For this Black History Month-themed Saturday Art Club, we are looking at a vase by artist Chris Bramble in our Gallery 4 exhibition, “Domestic Bliss”.

The ancient art of pottery has existed in many different cultures all over the world. From Greek ‘Amphora’ pots, to striking Chinese Ming Dynasty vases coloured with blue and white glazes, it is amazing what can be created using clay.

The shape of a pot has long been compared to the shape of a human body, see the image below. The very top rim of the pot is known as the lip which flows to the neck, down to the shoulder and ending at the very bottom of the pot with the foot.

The pot by the ceramicist Chris Bramble included in the Gallery 4 Domestic Bliss exhibition has the image of a face of African origin painted on with glaze. Bramble says of his work:

My hand-crafted pots and ceramic sculpture bring together my interest in the European sculptural tradition, and the love of African craftsmanship, shape and form. Sculpted faces and torsos emerge from the wheel-thrown vessels and shapes.
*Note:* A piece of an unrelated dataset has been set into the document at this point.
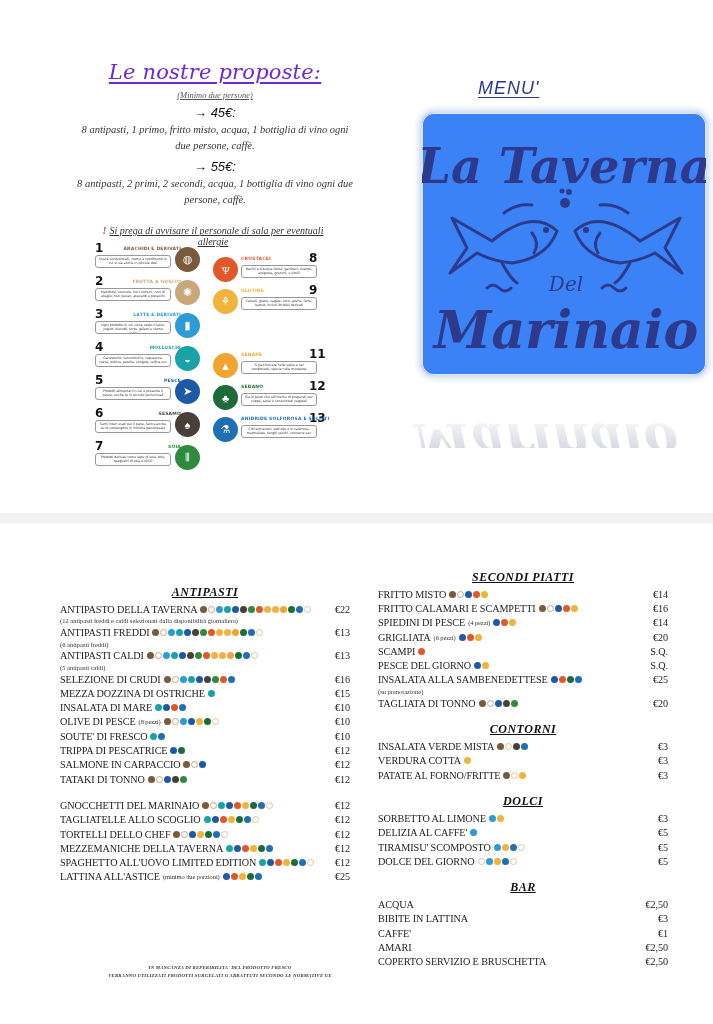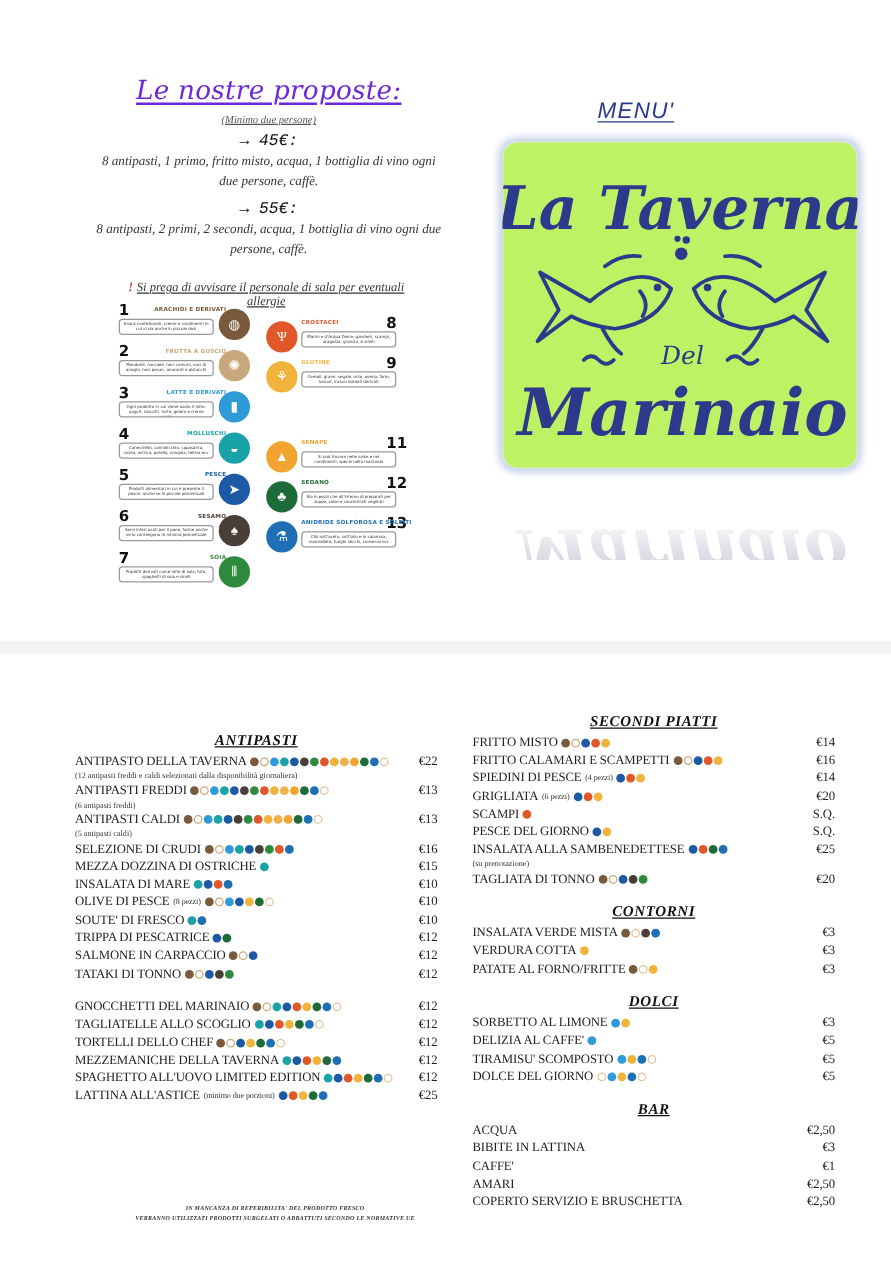"→ 45€:" .proposte .price { font-family: Liberation Mono, monospace -> Liberation Sans, sans-serif }
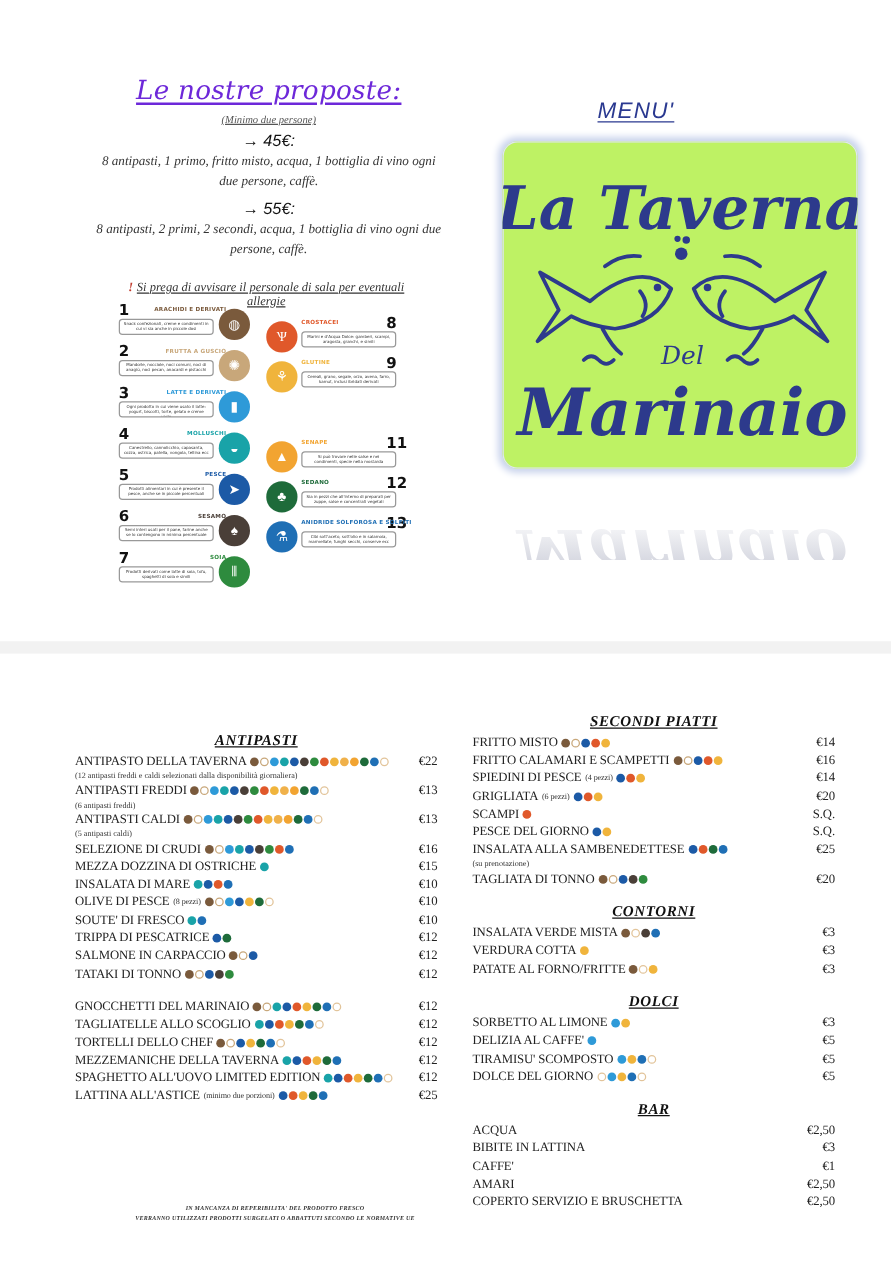"La Taverna" .logo-box { background: #bef264 -> #3b82f6; left: 402px -> 422px }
Making each of my pieces is a meditation, and a spiritual and emotional activity which I can share with everyone.

Chris Bramble
Chris Bramble, vase, circa 1986, stoneware; glaze; paint.

Chris Bramble studied Art and Design at the Glasgow School of Art and spent ten years working in the city. He moved to London in 1989 and set up his pottery studio in Kilburn. He now exhibits and sells his pots as well as teaching in schools and colleges across London. Bramble mixes traditions from African and European art traditions, and often makes pots shaped as faces and body parts.

Artist Chris Bramble with some of his face-shaped creations, © Doddington Hall

Why not have some fun creating some human-shaped pots using up some more of the toilet roll tubes that you have been collecting? This is a very simple technique. All you will need are:

  • toilet roll tubes
  • scissors
  • sellotape
  • coloured felt tip pens, crayons, or paint (try to stick to earthy, natural colours such as brown, grey, reds and oranges).

Begin by cutting and assembling a few tubes together. Try to focus upon the main areas of the body such as torso (body), shoulder, neck and head. Use sellotape to tape together toilet roll tubes. You can cut them into strips to make arms and legs or other details like hair.

Now use felt tip pens, crayons or paint to add eyes, nose, mouth, hair and coloured clothes. What are your pots doing? You can give them funny expressions and poses!

Have fun with this activity and share your creations with us!